:: How to complete this task ::
At the line that includes "subtotal: 5849.89 -> 5799.67", begin writing out the entries below exactly, and continue through the last line without adding anything.

:: Available data ::
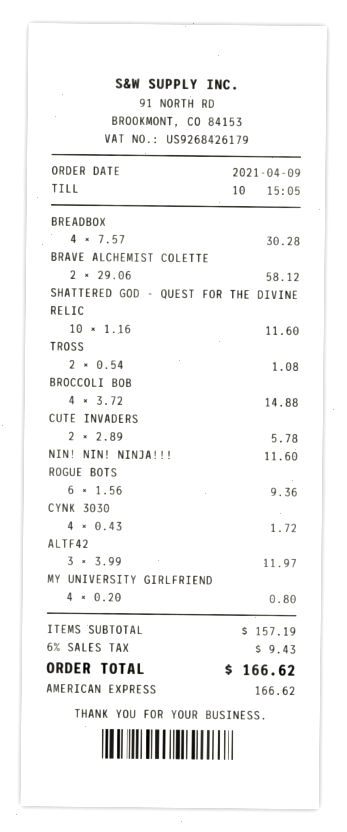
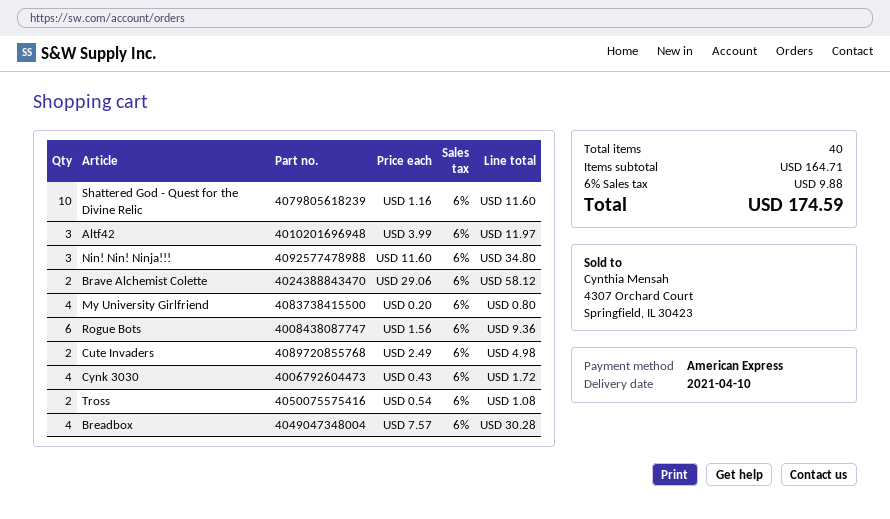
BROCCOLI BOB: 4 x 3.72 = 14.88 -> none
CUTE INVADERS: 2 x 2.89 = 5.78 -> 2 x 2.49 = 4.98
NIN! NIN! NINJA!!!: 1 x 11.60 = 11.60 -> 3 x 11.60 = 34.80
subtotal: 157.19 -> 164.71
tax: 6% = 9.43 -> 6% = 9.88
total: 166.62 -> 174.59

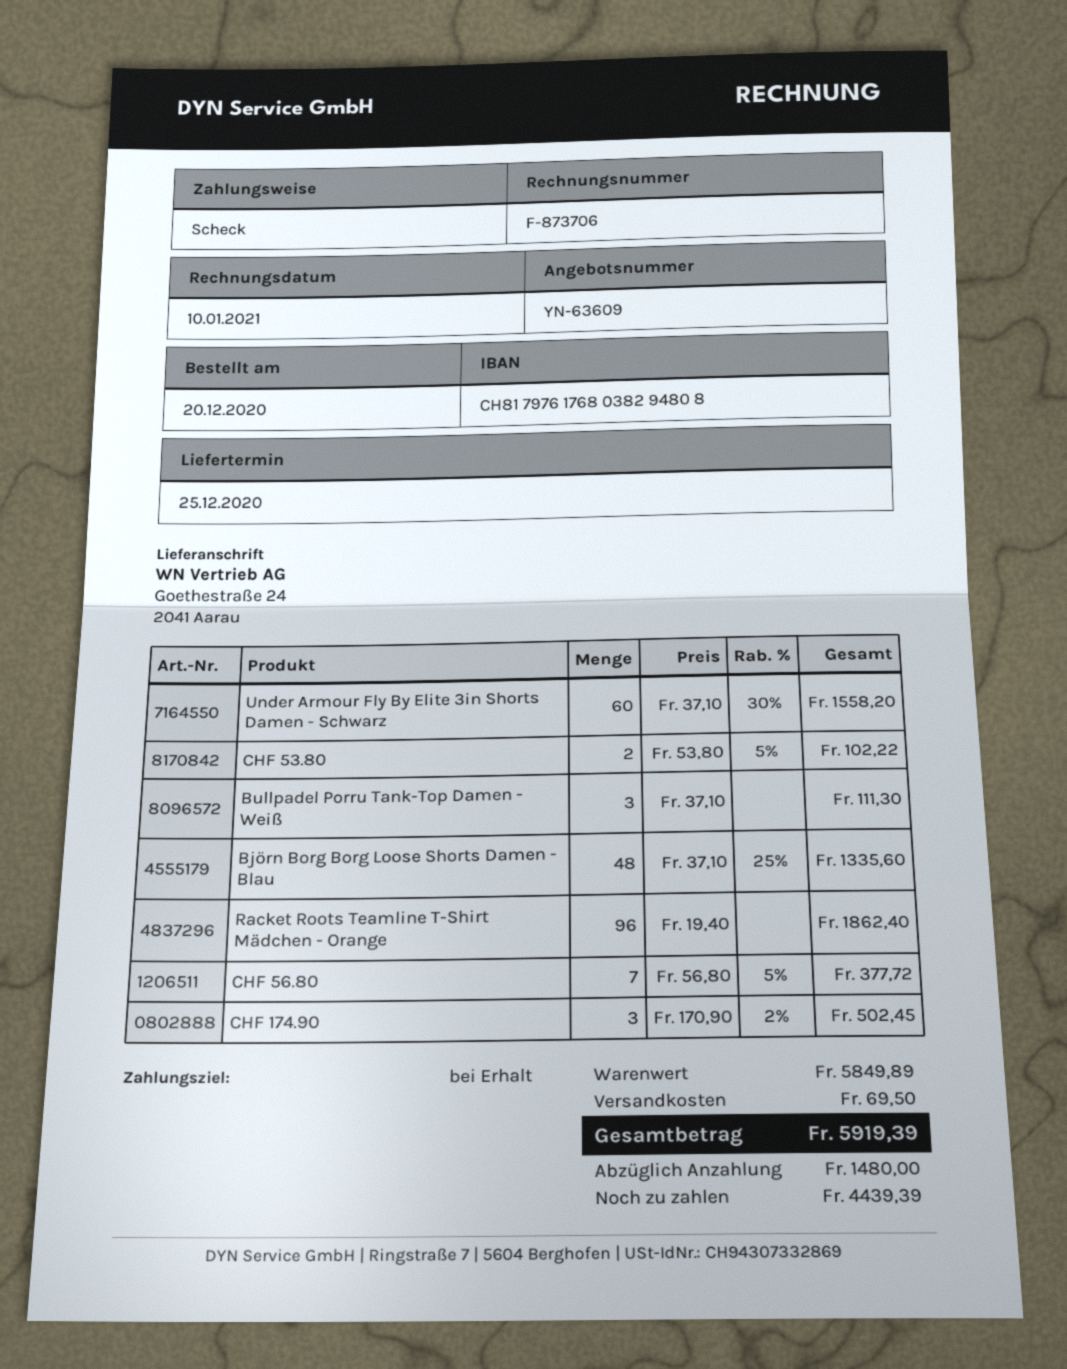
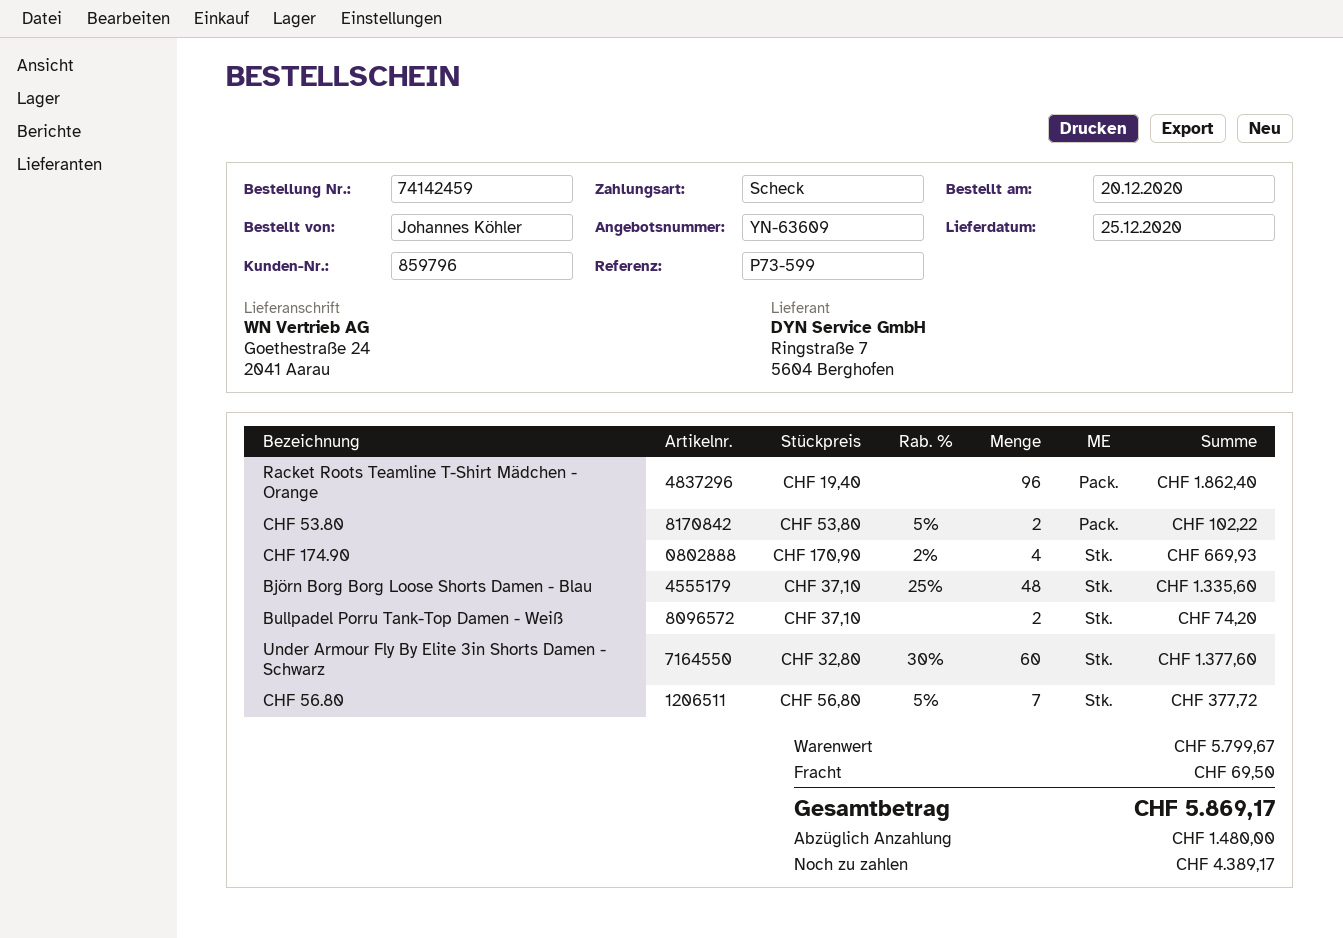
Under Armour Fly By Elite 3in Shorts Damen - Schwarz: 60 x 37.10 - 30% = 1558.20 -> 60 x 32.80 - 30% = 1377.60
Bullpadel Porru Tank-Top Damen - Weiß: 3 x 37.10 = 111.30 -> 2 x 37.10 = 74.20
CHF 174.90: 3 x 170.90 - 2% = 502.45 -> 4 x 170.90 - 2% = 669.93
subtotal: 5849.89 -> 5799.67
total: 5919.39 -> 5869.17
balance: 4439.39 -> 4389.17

:: Expected answer ::
subtotal: 5849.89 -> 5799.67
total: 5919.39 -> 5869.17
balance: 4439.39 -> 4389.17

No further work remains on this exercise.